Fact: One fly strip a week every summer guarantees over a hundred slaughtered. I pull a few live ones off with forceps, place them under the scope, and watch them die.
Sweat rolls down the back of Mrs. Sullivan’s legs like packaged sausage thawing. Every day for the last week she’s been out roaming her pasture like a cow, doubled over that same scrawny patch of grass, wrenching up mounds of weed clumps and dumping them into a bag. Now, of course, to the passing observer this might be considered an honorable pas- time for an elderly woman to overstrain herself in the buckling height of the summer, battling to destroy any foreign substance that rears its parasitic head inside the boundaries of her scoured landscape with a thoroughness comparable only to a mother delousing her own child’s scalp.

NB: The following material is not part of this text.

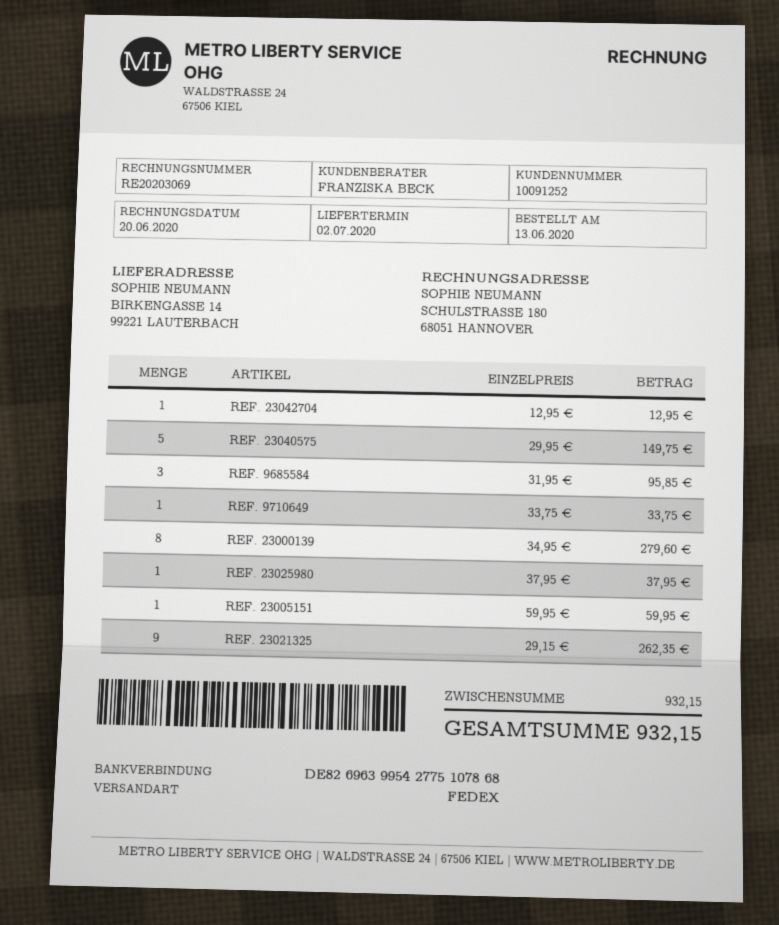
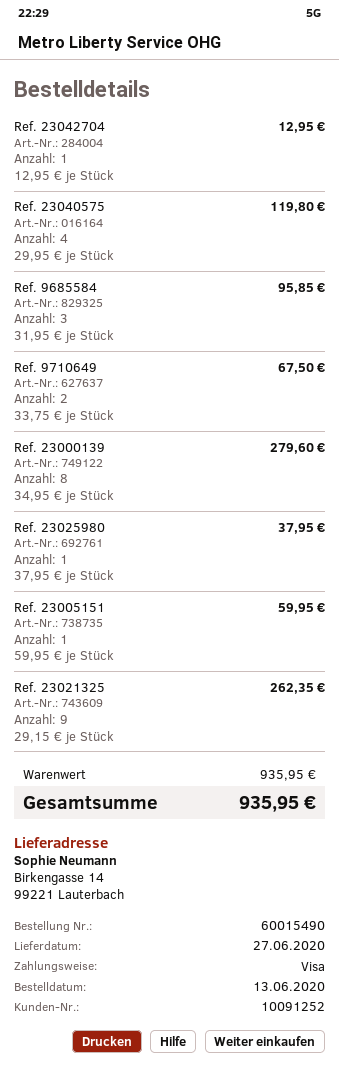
delivery date: 2020-07-02 -> 2020-06-27
REF. 23040575: 5 x 29.95 = 149.75 -> 4 x 29.95 = 119.80
REF. 9710649: 1 x 33.75 = 33.75 -> 2 x 33.75 = 67.50
subtotal: 932.15 -> 935.95
total: 932.15 -> 935.95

But I maintain that one must look closer. Carefully scrutinize this domestic scene so bleakly submerged in the commonplace, that it demands much more than the average eye can withstand. If one truly has the ability to persevere, one will discover that the true essence of the person will reveal itself within the sinister monotony of the habitual.
Truth demands, at the very least, a sublimely static eye. Karl von Frisch was one of the masters of this muted singularity, discovering that honeybee workers were transmitting detailed information by dance: both the distance to the source of the food and its direction in relation to the sun were reported to other bees by turning in circles or figure eights. Here was a man, capable of an intensity taken to the point of delirium, that dared to barrel his high-powered vision into the droning regularity of the buzzing swarms and do the only thing that separates the truly mystical from the masses. Absolutely nothing, but wait.
I examine Mrs. Sullivan more closely. I reason, first of all, that a front lawn of humble proportions (I measured her lawn one night by the beacon of a flashlight), twenty feet by twelve feet, must by anyone’s calculations come to the end of its weeds fairly soon. It stands to reason that over a sufficient amount of time spent consistently pulling up clumps, day in and day out, Mrs. Sullivan will one day step out of her house to find nothing but dirt.
Densest patch of weeds: twenty dandelions/square foot x 240 square feet = 4,800 dandelions to be picked.Throw in another 1,000 or so misc. weeds that come up every month-ragweed, goat’s head, etc. Approximate rate of time allowed for scalping each weed-10 seconds for Mrs. Sullivan’s weakest pull. 58,000 seconds can be rounded up to 60,000 seconds to allow for back stretching, wiping of brow and cursing, which calculates to 1,000 minutes or 16 hours, 40 minutes. Round that up to 20 hours to allow for disposing of weeds in a garbage bag, answering of phone, talking to neighbors, thwarting mosquitoes and swearing. Mrs. Sullivan has seven days left to finish the task efficiently if she sweats it out less than three hours a day.This has not been, and I theorize, will never be the case.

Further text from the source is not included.